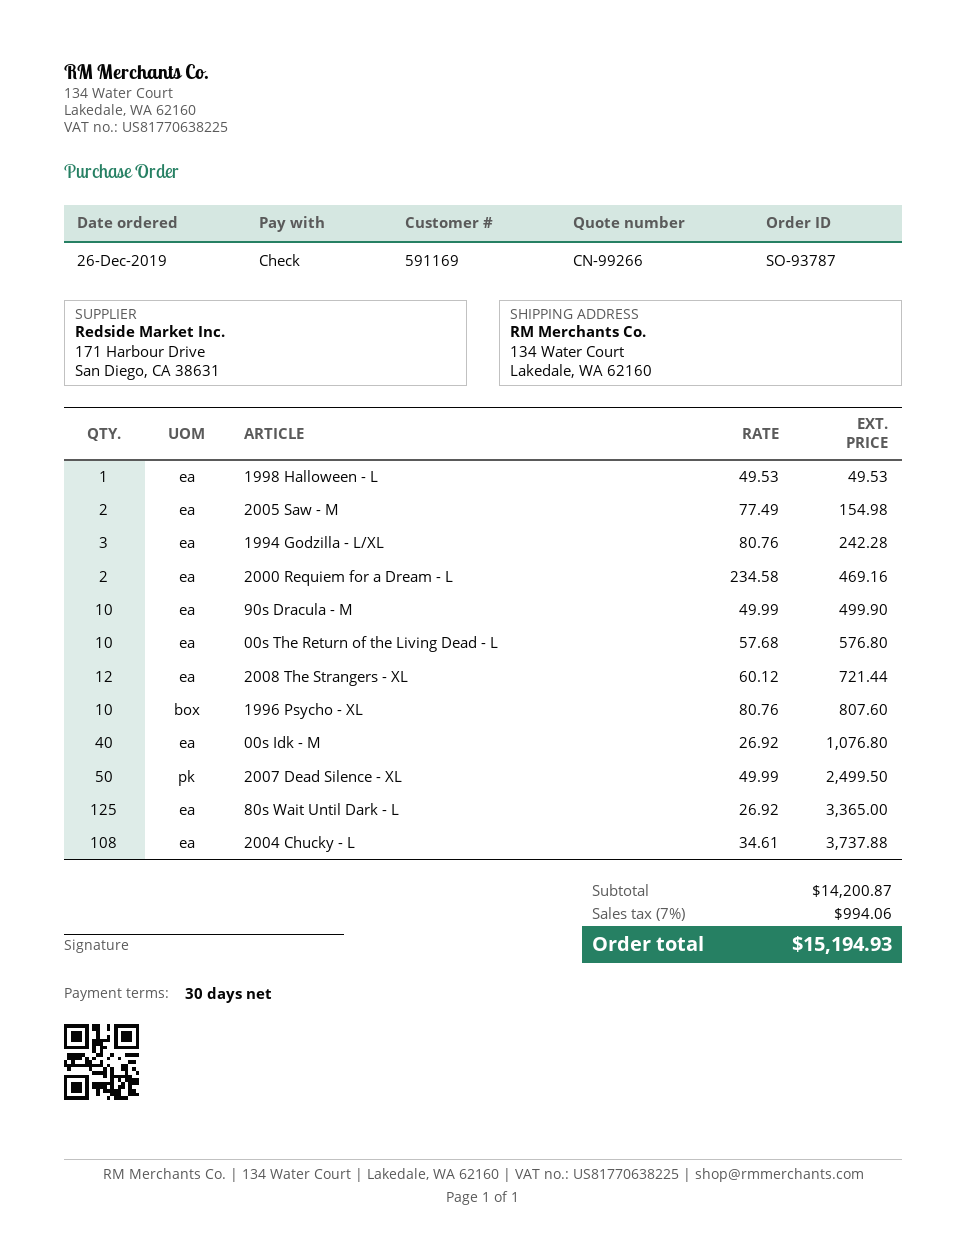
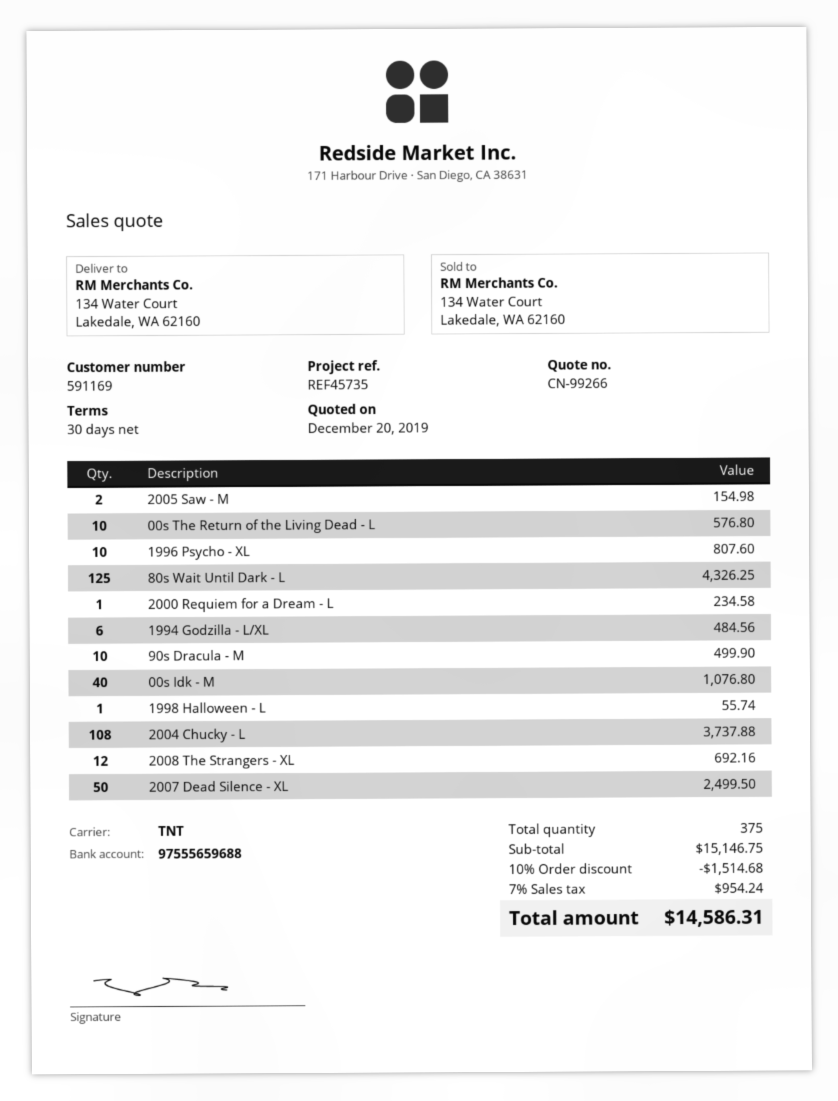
1998 Halloween - L: 1 for 49.53 -> 1 for 55.74
1994 Godzilla - L/XL: 3 for 242.28 -> 6 for 484.56
2000 Requiem for a Dream - L: 2 for 469.16 -> 1 for 234.58
2008 The Strangers - XL: 12 for 721.44 -> 12 for 692.16
80s Wait Until Dark - L: 125 for 3365.00 -> 125 for 4326.25
subtotal: 14200.87 -> 15146.75
discount: none -> 10% = 1514.68
tax: 7% = 994.06 -> 7% = 954.24
total: 15194.93 -> 14586.31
========================================================================
What is needed =>
Each entry above is to be written out exactly. The pictures stay out.

Result of the task =>
1998 Halloween - L: 1 for 49.53 -> 1 for 55.74
1994 Godzilla - L/XL: 3 for 242.28 -> 6 for 484.56
2000 Requiem for a Dream - L: 2 for 469.16 -> 1 for 234.58
2008 The Strangers - XL: 12 for 721.44 -> 12 for 692.16
80s Wait Until Dark - L: 125 for 3365.00 -> 125 for 4326.25
subtotal: 14200.87 -> 15146.75
discount: none -> 10% = 1514.68
tax: 7% = 994.06 -> 7% = 954.24
total: 15194.93 -> 14586.31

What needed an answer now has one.